All things follow from this point. Communication becomes easier. Straining and struggling fade into a gentle confidence, a readiness to meet others on safe terms. There is protection in being mindful of our mouths.

Twenty five. What does it mean to be this age? How does it feel? Older, but not old. Significant, but not exceptional. I am amidst transformation, and have been for years now. In the past few months, it has finally been coming to fruition. But I remember all too well the first year of change, how painful -- the bloody knees, the scraped elbows, the broken hearts. I took two men down with me and devastated myself. I was a train wreck. I believe that's how complete transformations sometime take place. They require the death of ALL of our Selves, every last particle, down to the very first and last thought. When we get to that place, of not knowing which way is up and which way is down, every choice turns into some miserable mistake we cannot puncture our way out of... that's when you know, you're deep in the change.

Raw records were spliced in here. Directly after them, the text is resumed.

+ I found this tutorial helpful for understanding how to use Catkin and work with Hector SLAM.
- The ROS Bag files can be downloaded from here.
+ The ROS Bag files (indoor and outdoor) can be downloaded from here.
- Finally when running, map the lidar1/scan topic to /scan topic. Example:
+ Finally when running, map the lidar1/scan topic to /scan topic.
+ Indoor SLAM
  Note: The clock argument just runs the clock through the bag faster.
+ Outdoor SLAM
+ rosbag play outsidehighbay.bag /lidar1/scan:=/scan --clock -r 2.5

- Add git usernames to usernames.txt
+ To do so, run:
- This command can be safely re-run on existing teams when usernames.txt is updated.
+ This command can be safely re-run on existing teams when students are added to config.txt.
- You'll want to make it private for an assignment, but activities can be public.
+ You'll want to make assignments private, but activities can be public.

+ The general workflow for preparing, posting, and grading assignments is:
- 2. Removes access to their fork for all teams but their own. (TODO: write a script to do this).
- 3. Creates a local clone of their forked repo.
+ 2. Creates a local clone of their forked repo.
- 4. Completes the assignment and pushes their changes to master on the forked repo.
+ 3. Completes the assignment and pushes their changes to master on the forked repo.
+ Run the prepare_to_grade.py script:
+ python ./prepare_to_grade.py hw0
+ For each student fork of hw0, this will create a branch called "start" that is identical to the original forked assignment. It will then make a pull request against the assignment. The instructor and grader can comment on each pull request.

I know somehow, that this will occur again and again throughout my lifetime -- deep, inevitable change. Only, the texture and the interpretation will be different at each stage of my life. For my early twenties it was full of uncertainty, lack of self-trust, and all things defined along the terms of black and white -- either or. A time when everything I said about my self, my situation, most likely seemed either a contradiction or a lie, simply because I myself did not know. This, in its most real sense, is complete and inescapable honesty. And it's utterly excruciating. Like being naked in that dream where you're in front of a large crowd -- there's nothing you can do, your ass is in front of the audience, bold, butt-naked, vulnerable and exposed and ruthlessly ashamed.

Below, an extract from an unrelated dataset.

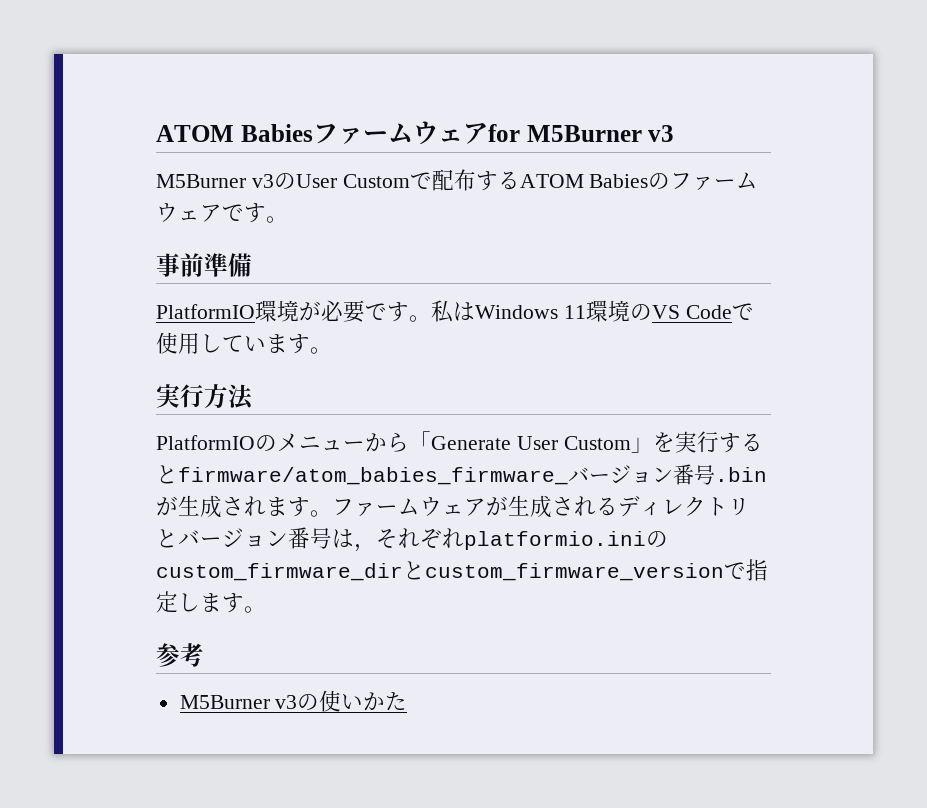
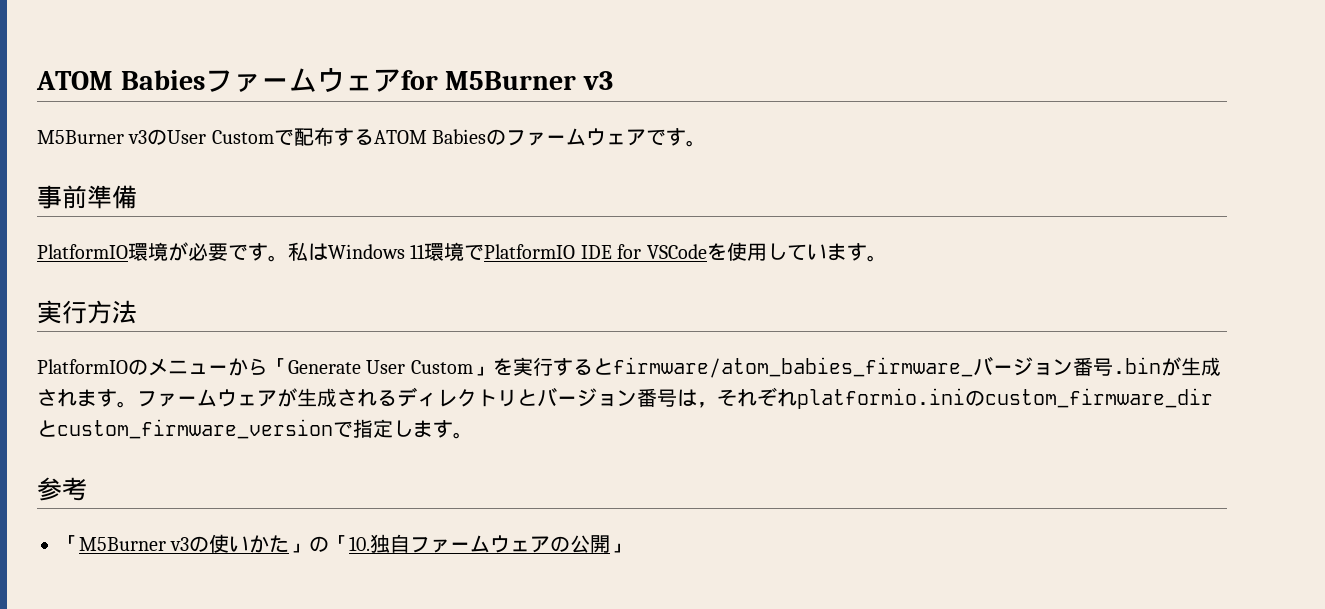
- 私はWindows 11環境のVS Codeで使用しています。
+ 私はWindows 11環境でPlatformIO IDE for VSCodeを使用しています。
- M5Burner v3の使いかた
+ 「M5Burner v3の使いかた」の「10.独自ファームウェアの公開」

Still, it carries its own beauty. I do not look back and shudder. No, I look back with a sense of wonder, really, and forgiveness, gentle, graceful forgiveness, for that young, unknowing, brash and brave and terrified young girl. She was a total contradiction to herself, and yet... and yet she made sense, for where and what she was.

Now she is older. She is twenty five. She has lost the "love of her life." She knows there will be others. She is slowly starting to recover her sense and ability to start over. Resilience fades slightly as we grow older, but it does not disappear. Every moment is a new moment, full of opportunity and fresh choice. As the Greek epics so beautifully tell again and again, it is not the outcome we can control, but our response to each situation... it is this, that defines how great of a person we will be in this lifetime. And every moment that passes, gives a new moment to redefine that person. Yesterday I was not such a good lover. Today I am. Tomorrow I should strive to be again. And again. And sometimes I will fail, but how will I choose to respond to that failing? Will I define myself by it, will I check it and move on, will I laugh and grow in spite of it all?

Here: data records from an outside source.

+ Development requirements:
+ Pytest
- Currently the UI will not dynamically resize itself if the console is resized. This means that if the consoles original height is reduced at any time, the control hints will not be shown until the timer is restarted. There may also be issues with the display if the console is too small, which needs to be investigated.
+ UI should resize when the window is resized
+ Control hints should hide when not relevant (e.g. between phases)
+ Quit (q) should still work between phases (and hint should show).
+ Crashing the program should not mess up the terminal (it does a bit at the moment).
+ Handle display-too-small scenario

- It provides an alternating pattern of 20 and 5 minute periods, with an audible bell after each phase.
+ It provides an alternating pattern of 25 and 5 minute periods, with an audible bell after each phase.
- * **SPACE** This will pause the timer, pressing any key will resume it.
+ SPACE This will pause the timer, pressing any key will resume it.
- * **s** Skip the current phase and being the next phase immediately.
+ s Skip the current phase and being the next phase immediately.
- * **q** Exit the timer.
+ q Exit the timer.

Some things never change. Love, for instance, never changes. If you've loved someone once, you will forever love them. Love then, is similar to enlightenment. Once you've realized a deep truth, you are forever changed, you can never forget that truth. Love is the same. Love is truth. I have loved, and I will forever love. Once I thought this was a tragedy, because it meant every moment of not having that person was a moment full of anguish, pain, and regret. Actually, it is a gift. Perhaps, it is the most beautiful gift one can hope to receive... that I will forever have this love, this is what makes a person beautiful, what fills life with beauty, what blesses us with the breath of something close to God.